The Randomized Physiologic Assessment of Thrombus Aspiration in Patients with Acute ST‐Segment Elevation Myocardial Infarction Trial (PATA STEMI): Study Rationale and Design

Abstract

Routine thrombus aspiration is proposed to be superior to conventional primary percutaneous coronary intervention (PCI) in terms of improved myocardial perfusion, in patients with ST-segment elevation acute myocardial infarction (STEMI). However, myocardial perfusion after thrombus aspiration has not been evaluated by a quantitative, invasive method.

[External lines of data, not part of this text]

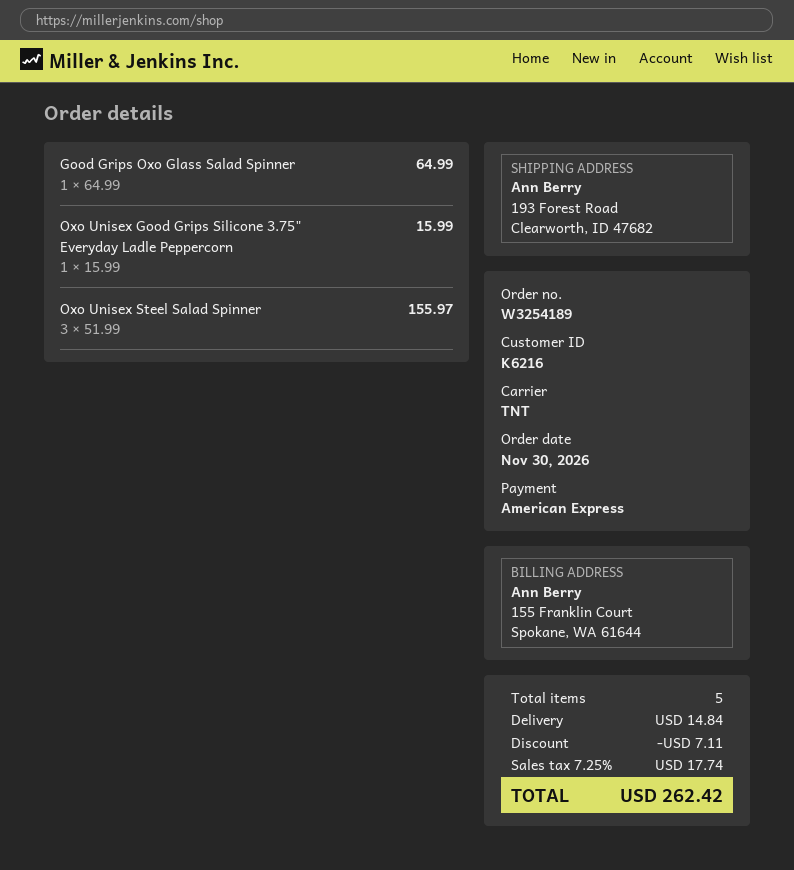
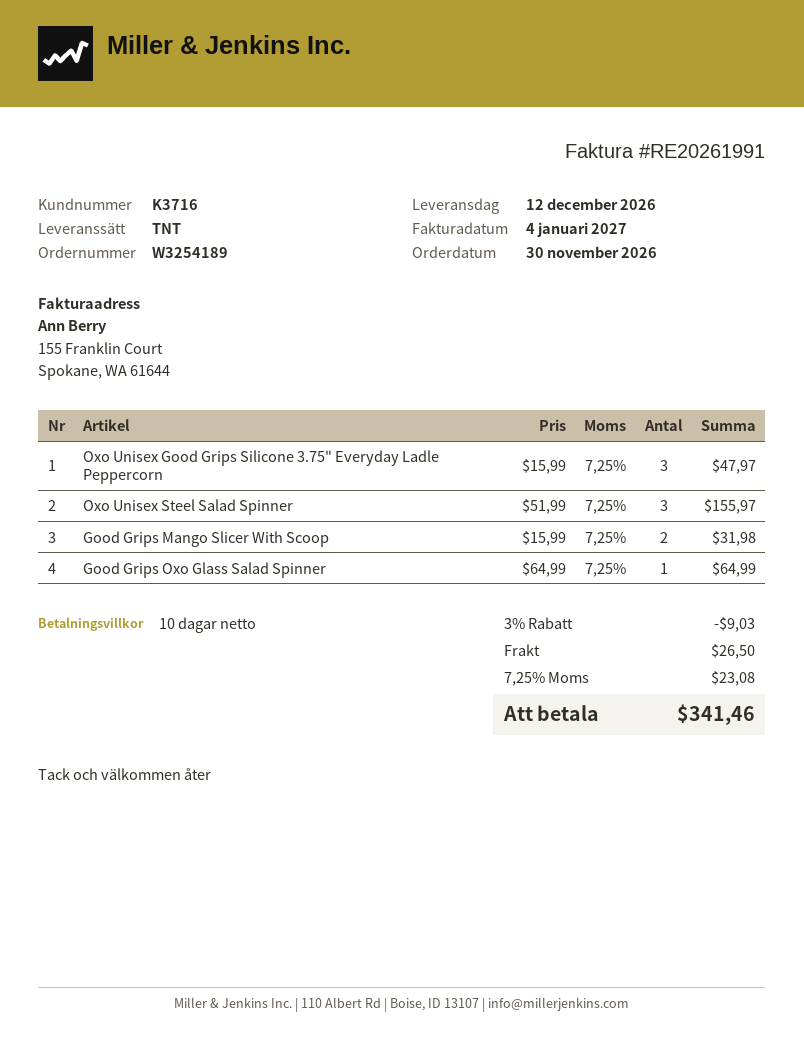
customer number: K6216 -> K3716
Oxo Unisex Good Grips Silicone 3.75" Everyday Ladle Peppercorn: 1 x 15.99 = 15.99 -> 3 x 15.99 = 47.97
Good Grips Mango Slicer With Scoop: none -> 2 x 15.99 = 31.98
discount: 7.11 -> 9.03
shipping: 14.84 -> 26.50
tax: 7.25% = 17.74 -> 7.25% = 23.08
total: 262.42 -> 341.46

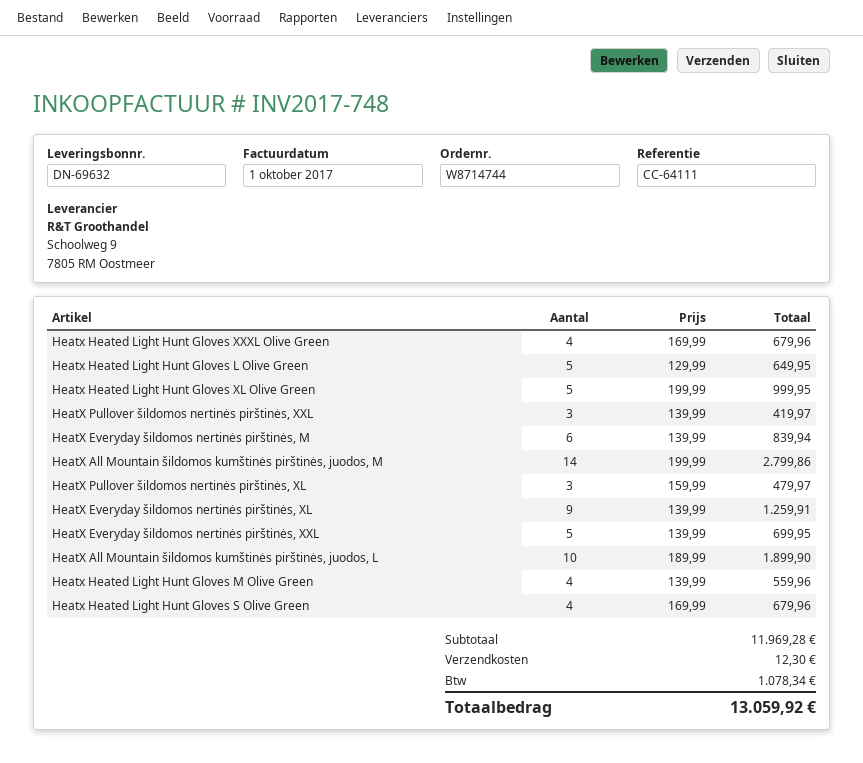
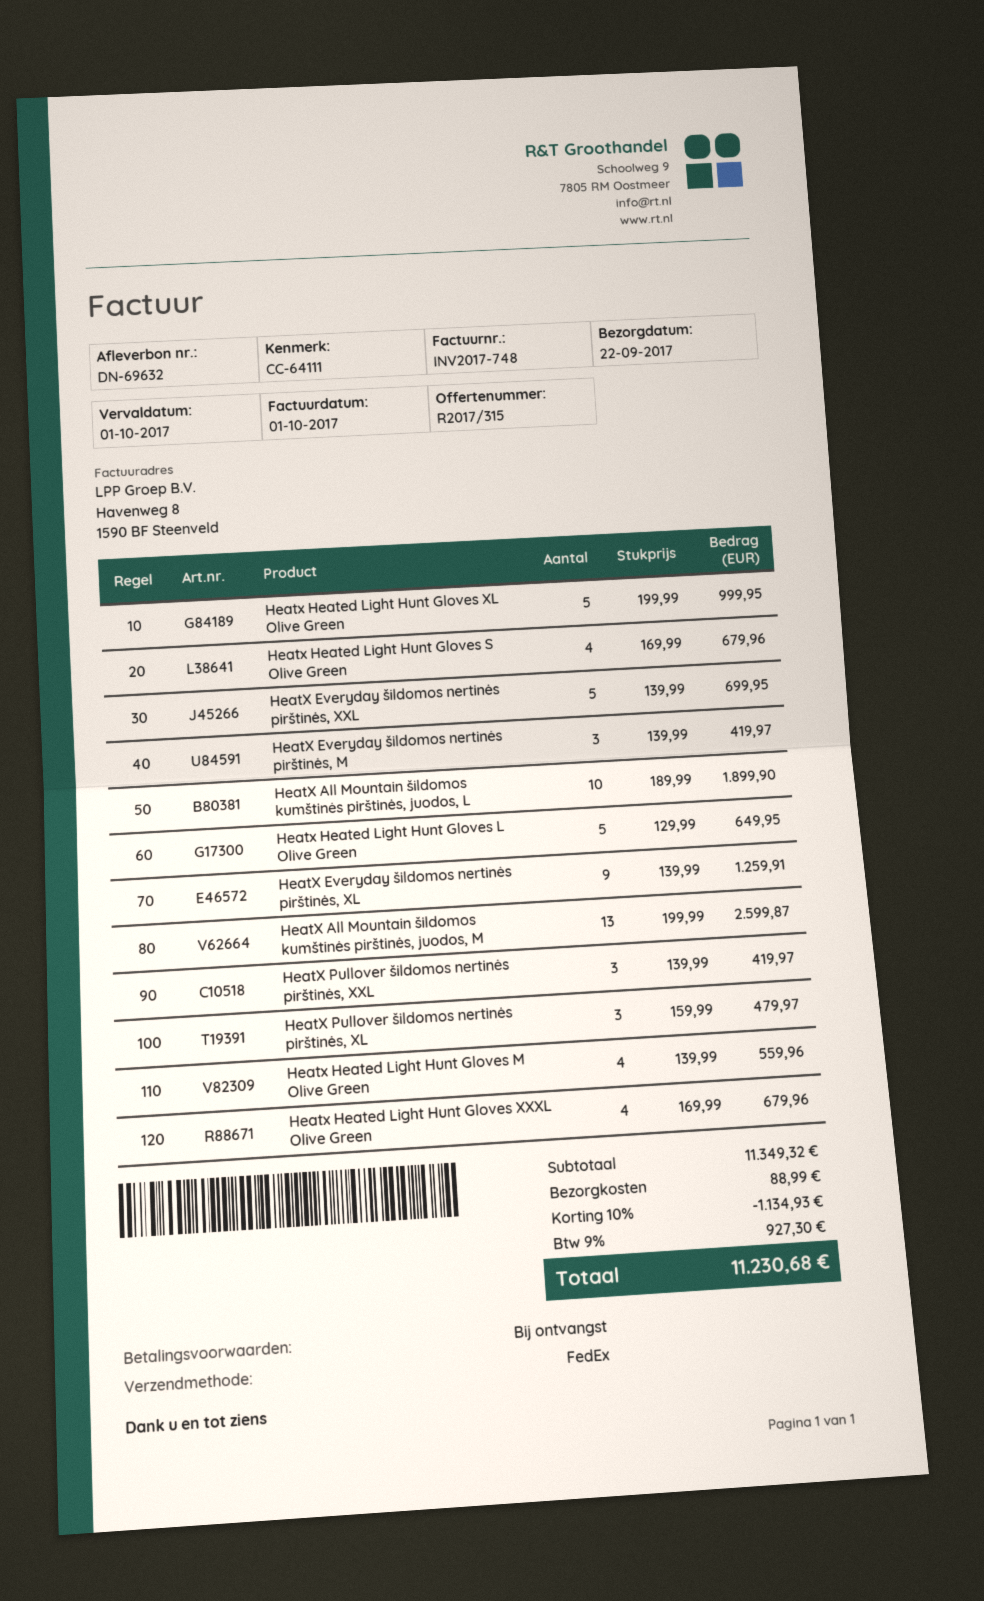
HeatX Everyday šildomos nertinės pirštinės, M: 6 x 139.99 = 839.94 -> 3 x 139.99 = 419.97
HeatX All Mountain šildomos kumštinės pirštinės, juodos, M: 14 x 199.99 = 2799.86 -> 13 x 199.99 = 2599.87
subtotal: 11969.28 -> 11349.32
discount: none -> 10% = 1134.93
shipping: 12.30 -> 88.99
tax: 1078.34 -> 927.30
total: 13059.92 -> 11230.68

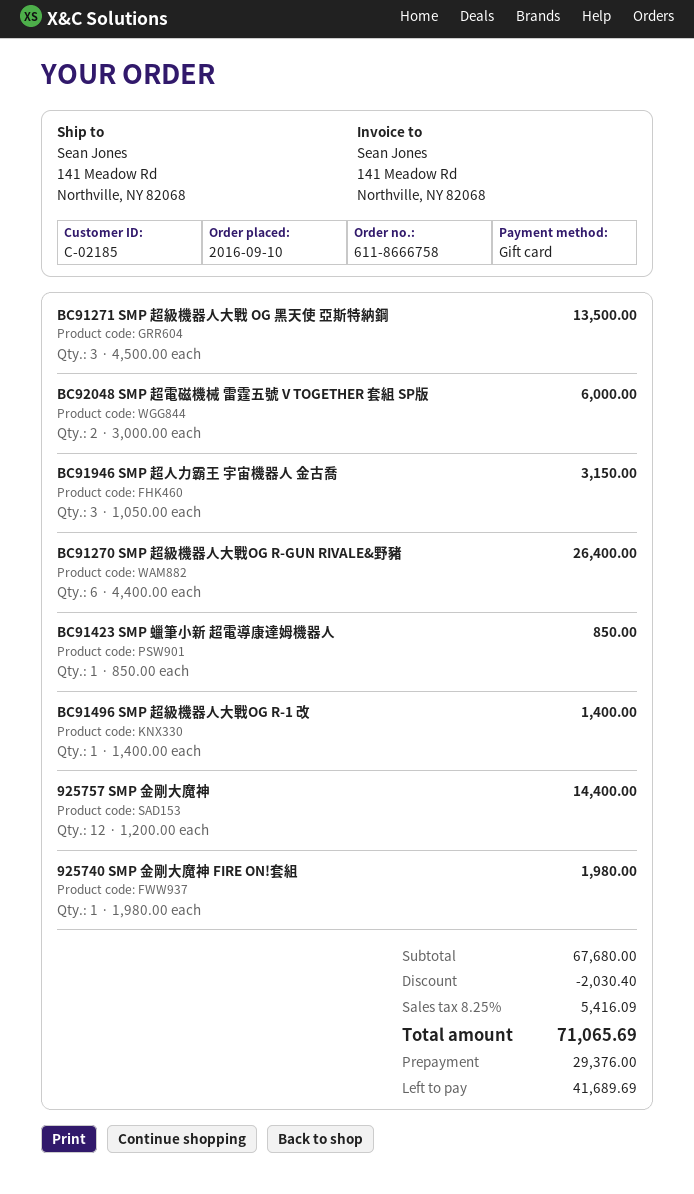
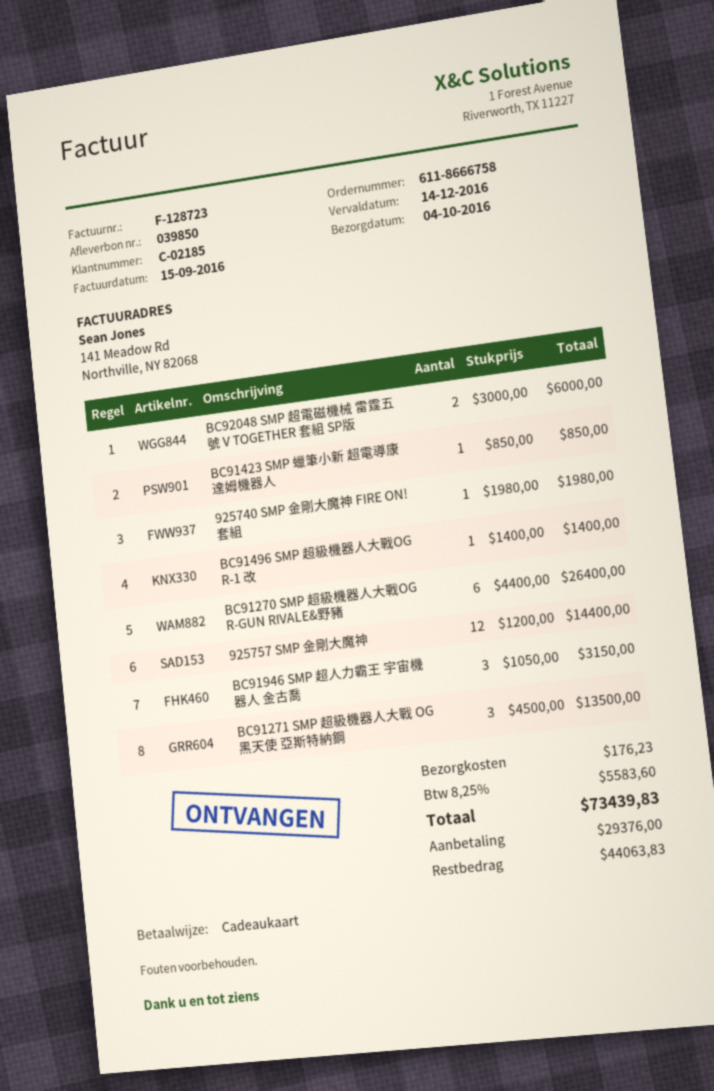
discount: 2030.40 -> none
shipping: none -> 176.23
tax: 8.25% = 5416.09 -> 8.25% = 5583.60
total: 71065.69 -> 73439.83
balance: 41689.69 -> 44063.83

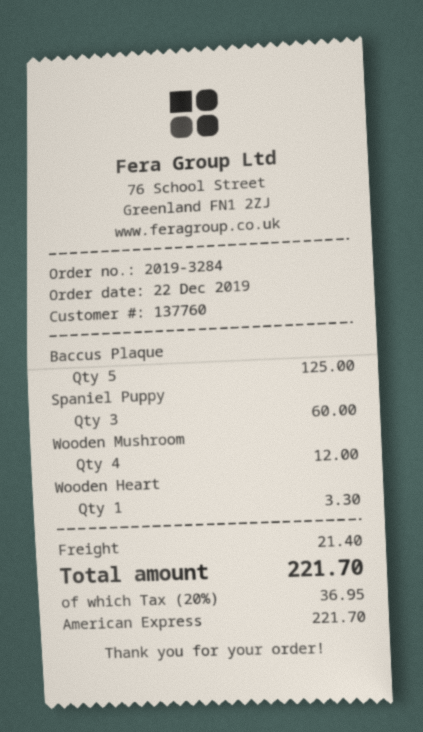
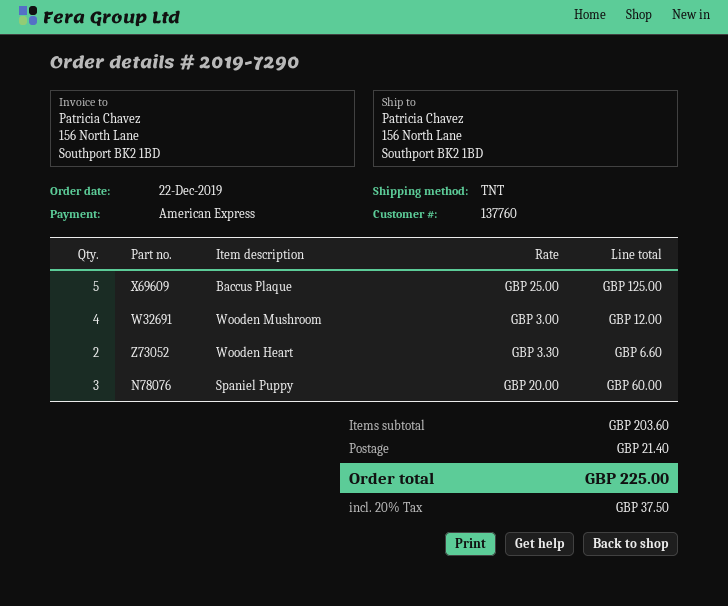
order number: 2019-3284 -> 2019-7290
Wooden Heart: 1 for 3.30 -> 2 for 6.60
tax: 20% = 36.95 -> 20% = 37.50
total: 221.70 -> 225.00

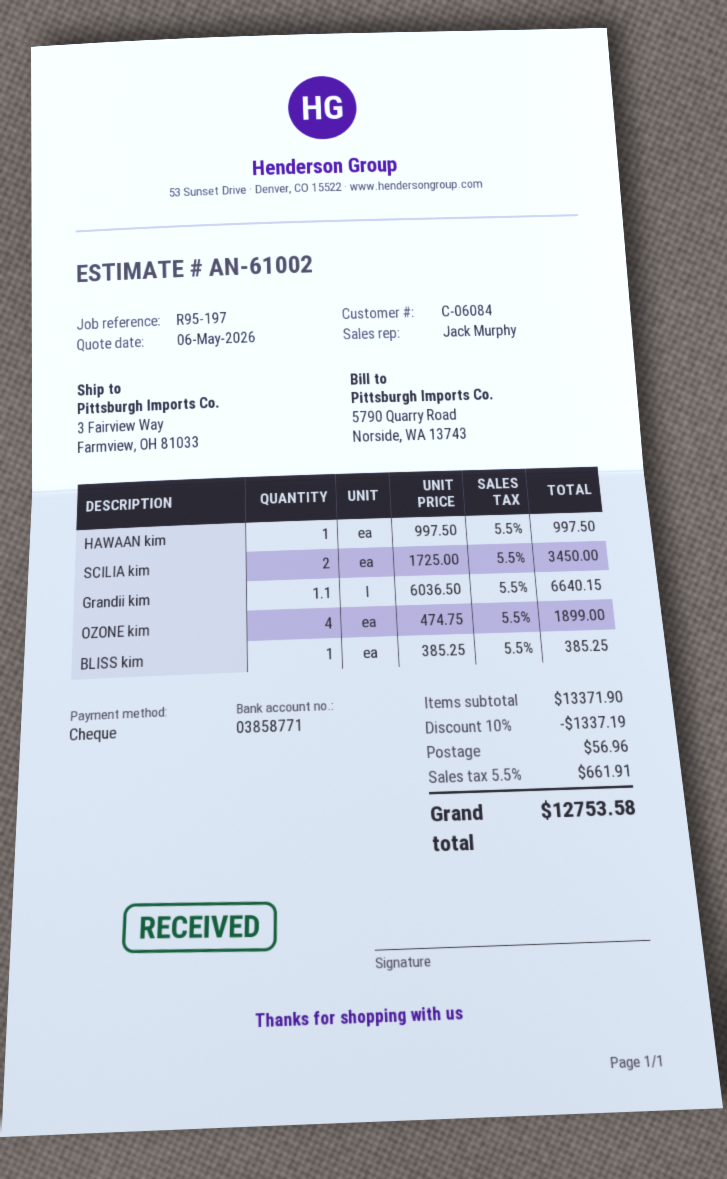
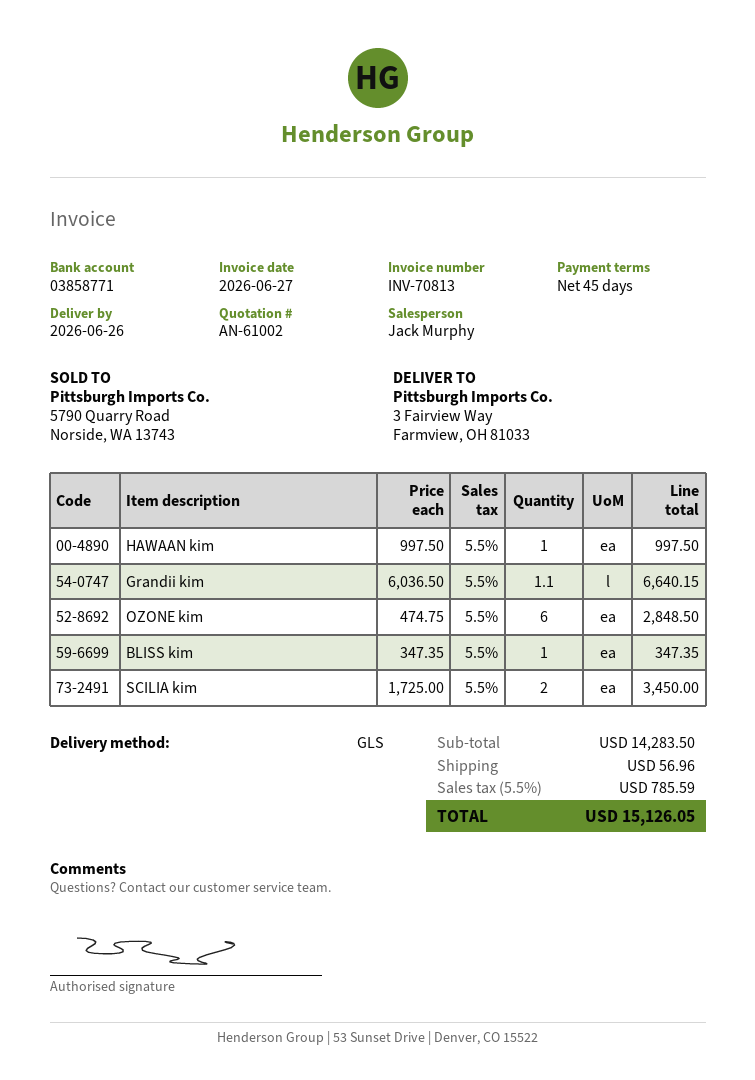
OZONE kim: 4 x 474.75 = 1899.00 -> 6 x 474.75 = 2848.50
BLISS kim: 1 x 385.25 = 385.25 -> 1 x 347.35 = 347.35
subtotal: 13371.90 -> 14283.50
discount: 10% = 1337.19 -> none
tax: 5.5% = 661.91 -> 5.5% = 785.59
total: 12753.58 -> 15126.05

We intend to determine whether manual thrombus aspiration in the infarct-related coronary artery increases myocardial perfusion assessed by index of microcirculatory resistance (IMR) compared with conventional primary PCI. PATA STEMI is a single-center, prospective, randomized trial with a planned inclusion of 128 patients with the first STEMI. Prior to coronary angiography, patients are randomly assigned to thrombus aspiration using the Eliminate aspiration catheter (Terumo Medical Supply, Japan) or to conventional primary PCI. After completion of primary PCI, IMR is determined both in infarct-related artery and in noninfarct-related arteries without critical stenoses. The primary end-point is a group mean value of IMR after thrombus aspiration compared with conventional primary PCI. Secondary end-points are myocardial perfusion grade, resolution of ST-segment elevation, enzymatic estimation of infarct size, left ventricular remodeling assessed by echocardiographic indices, and major adverse cardiac events rate at 1, 6, and 12 months. If manual thrombus aspiration significantly reduces microcirculatory resistance, thereby improving myocardial perfusion, it may become the routine strategy in primary PCI.